Outrage! Particularly because if you translate those questions into English they say "Please - what are supposed to be doing?"
It is sad and pathetic when everyone is being told there is no money. I think it is time that people were dismissed. Don't you?
This week I asked at the MLA if they would tell me who is in charge of the LLCP these days now that MLA London no longer exists, but they refused to say. In fact they got rather cross with me for asking. So I have sent them an FOI question to get to the answer. We run the library service like Stasi, the secret police in Romania. This is a long way from The Big Open Society.
Posted by Perkins at 4:37 PM | Comments (8)
Comments
Perkins. You must remember that the MLA does not have a good track record of answering FOI questions. They have a habit of missing things out. You ought to remember that of all cats.
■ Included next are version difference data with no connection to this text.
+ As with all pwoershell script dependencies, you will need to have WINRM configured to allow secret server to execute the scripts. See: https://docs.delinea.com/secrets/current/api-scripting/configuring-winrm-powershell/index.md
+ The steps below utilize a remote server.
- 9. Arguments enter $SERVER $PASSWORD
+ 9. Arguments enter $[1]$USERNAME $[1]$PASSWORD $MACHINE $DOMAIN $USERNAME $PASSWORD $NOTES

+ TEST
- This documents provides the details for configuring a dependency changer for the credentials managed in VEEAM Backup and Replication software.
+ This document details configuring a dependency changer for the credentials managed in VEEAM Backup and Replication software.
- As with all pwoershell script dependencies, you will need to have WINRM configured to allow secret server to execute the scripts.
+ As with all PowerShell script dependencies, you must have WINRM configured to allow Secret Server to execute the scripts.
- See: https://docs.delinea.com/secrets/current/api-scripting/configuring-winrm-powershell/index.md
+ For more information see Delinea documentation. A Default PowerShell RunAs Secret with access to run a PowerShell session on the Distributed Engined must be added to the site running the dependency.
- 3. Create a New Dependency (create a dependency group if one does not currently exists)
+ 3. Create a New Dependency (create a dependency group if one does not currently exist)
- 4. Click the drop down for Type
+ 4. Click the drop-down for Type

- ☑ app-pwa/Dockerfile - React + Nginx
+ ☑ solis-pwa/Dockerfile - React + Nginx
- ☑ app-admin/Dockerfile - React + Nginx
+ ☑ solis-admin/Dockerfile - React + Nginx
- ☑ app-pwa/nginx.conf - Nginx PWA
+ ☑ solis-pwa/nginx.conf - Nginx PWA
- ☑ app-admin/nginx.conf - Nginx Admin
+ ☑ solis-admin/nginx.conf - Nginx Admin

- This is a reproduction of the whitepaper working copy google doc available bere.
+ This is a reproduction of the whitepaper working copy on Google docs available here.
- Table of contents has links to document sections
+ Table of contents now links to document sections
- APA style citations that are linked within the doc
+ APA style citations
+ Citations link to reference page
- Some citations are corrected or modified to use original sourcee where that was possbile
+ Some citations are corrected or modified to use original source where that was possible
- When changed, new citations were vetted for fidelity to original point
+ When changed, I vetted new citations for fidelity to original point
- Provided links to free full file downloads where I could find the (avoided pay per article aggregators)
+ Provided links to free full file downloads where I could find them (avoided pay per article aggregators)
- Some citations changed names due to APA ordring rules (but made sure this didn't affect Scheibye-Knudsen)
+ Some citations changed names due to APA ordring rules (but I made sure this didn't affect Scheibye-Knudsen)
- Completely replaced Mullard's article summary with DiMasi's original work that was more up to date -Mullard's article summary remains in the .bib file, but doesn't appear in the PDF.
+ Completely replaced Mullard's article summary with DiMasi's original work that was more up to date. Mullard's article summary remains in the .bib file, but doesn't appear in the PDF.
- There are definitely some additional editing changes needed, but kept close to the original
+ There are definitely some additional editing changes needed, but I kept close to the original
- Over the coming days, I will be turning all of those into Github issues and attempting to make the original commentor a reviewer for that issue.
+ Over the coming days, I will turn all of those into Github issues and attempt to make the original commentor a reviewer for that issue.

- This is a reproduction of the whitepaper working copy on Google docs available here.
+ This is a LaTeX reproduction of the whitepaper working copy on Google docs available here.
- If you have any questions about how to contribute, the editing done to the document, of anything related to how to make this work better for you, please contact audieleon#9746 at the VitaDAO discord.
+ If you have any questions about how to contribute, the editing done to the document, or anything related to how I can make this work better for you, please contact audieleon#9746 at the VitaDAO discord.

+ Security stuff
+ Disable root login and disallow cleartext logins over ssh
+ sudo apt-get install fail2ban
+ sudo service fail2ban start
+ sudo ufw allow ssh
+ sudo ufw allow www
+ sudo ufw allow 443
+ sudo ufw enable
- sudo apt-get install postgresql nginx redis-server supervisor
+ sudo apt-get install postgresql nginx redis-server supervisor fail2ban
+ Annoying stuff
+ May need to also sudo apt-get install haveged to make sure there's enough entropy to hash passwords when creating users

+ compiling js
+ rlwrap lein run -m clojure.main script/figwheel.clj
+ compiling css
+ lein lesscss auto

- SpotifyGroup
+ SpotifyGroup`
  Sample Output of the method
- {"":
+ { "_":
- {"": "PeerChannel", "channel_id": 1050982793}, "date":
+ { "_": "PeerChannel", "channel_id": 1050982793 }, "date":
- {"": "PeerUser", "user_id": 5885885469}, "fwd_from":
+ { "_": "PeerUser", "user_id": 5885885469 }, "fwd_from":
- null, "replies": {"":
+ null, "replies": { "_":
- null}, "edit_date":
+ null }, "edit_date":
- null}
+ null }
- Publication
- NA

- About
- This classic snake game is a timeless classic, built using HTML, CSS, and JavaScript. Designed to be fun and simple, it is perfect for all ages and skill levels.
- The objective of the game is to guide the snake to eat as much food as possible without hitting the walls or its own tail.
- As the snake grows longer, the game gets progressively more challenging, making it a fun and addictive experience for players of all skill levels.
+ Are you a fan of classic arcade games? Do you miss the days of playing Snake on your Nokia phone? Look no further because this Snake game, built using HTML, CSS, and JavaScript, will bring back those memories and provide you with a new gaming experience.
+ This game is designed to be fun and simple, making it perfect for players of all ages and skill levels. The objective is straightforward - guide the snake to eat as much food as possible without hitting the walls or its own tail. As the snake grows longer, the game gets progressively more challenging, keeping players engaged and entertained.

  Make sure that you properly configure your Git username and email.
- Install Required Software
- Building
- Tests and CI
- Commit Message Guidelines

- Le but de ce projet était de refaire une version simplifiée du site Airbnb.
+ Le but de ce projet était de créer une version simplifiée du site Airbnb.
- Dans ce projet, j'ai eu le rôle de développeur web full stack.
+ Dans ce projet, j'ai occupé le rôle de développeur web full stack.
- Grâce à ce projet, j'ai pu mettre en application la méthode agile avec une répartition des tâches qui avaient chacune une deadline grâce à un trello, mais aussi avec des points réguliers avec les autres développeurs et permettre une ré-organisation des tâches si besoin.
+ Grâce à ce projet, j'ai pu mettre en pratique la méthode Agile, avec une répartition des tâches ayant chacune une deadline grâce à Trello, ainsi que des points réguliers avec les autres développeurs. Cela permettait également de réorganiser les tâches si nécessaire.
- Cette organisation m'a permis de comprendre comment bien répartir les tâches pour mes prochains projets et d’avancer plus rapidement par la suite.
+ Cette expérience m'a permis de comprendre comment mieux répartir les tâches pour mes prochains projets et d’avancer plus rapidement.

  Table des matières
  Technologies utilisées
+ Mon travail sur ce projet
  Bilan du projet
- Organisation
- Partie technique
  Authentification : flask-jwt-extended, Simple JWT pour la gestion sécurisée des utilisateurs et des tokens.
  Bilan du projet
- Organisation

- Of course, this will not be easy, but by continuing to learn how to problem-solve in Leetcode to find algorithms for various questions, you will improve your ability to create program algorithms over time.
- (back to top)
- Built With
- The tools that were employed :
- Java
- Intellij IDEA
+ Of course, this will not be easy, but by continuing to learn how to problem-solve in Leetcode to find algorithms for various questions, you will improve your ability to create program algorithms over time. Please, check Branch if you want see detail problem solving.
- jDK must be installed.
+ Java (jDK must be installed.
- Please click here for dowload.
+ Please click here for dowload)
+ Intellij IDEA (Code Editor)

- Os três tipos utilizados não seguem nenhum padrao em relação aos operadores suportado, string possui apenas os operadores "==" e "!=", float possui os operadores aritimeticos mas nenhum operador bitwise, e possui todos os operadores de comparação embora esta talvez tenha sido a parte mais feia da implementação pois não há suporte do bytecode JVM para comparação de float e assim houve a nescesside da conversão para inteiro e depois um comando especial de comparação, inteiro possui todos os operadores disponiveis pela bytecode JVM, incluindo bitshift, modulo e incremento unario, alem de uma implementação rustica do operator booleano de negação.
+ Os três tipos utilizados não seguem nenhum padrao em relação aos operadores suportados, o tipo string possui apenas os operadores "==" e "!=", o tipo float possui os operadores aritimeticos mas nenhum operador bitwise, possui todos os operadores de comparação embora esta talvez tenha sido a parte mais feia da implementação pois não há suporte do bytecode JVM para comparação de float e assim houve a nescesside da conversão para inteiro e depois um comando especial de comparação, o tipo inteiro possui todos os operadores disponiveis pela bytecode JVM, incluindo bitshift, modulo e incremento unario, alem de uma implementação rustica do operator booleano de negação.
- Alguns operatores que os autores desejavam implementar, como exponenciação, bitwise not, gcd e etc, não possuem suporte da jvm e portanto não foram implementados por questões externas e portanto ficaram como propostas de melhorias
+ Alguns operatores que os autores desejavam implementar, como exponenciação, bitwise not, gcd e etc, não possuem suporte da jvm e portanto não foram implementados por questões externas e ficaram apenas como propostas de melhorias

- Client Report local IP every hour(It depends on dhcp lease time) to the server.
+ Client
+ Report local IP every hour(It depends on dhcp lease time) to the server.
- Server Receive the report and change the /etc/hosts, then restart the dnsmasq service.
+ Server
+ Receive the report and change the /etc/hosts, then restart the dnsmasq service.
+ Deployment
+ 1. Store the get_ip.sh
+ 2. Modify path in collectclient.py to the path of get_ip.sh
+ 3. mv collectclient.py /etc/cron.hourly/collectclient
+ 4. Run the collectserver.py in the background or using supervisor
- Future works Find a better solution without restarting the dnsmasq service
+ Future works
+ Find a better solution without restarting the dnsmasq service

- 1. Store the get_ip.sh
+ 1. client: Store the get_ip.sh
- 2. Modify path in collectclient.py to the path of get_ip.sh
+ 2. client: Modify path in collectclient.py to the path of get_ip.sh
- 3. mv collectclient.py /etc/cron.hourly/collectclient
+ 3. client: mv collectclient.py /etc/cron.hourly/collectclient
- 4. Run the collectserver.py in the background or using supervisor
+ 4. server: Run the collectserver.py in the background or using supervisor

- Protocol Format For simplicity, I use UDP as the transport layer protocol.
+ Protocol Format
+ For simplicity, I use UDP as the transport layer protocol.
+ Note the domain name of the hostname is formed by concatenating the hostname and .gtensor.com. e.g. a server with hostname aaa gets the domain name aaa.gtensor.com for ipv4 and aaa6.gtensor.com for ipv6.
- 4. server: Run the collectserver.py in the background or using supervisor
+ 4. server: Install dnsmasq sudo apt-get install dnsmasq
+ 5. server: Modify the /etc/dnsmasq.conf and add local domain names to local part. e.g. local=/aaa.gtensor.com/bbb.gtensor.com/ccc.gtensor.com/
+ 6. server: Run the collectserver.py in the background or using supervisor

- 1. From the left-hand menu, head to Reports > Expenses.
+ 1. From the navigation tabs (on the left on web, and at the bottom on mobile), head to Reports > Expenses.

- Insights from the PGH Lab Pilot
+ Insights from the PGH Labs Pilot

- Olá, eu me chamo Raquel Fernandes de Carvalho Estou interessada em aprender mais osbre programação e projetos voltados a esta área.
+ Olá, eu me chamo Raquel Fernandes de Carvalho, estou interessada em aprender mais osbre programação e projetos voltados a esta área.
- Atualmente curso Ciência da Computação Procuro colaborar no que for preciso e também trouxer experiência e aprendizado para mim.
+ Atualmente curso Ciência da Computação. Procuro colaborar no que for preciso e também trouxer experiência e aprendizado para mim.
Posted by: MaCaverty at August 25, 2010 8:36 PM
The 'Big Open Society' was dreamed up by David Camerons press relations man, you know, the ex-News of the World critter. You really believed all that stuff?
And its only weeks ago that you were pontificating on how nice it was to have a strong government. Oh dear.
Posted by: Andrew Preston at August 25, 2010 8:56 PM
The 'Securitate' were the secret police in Romania, not the Stasi...that was Eastern Germany....according to my local online Ask a Librarian service. Thank God for public librarians.
Posted by: Ed at August 25, 2010 11:05 PM
Andrew.. I know you won't forgive me but I am still hoping that this government and Ed Vaizey will be able to sort all this out.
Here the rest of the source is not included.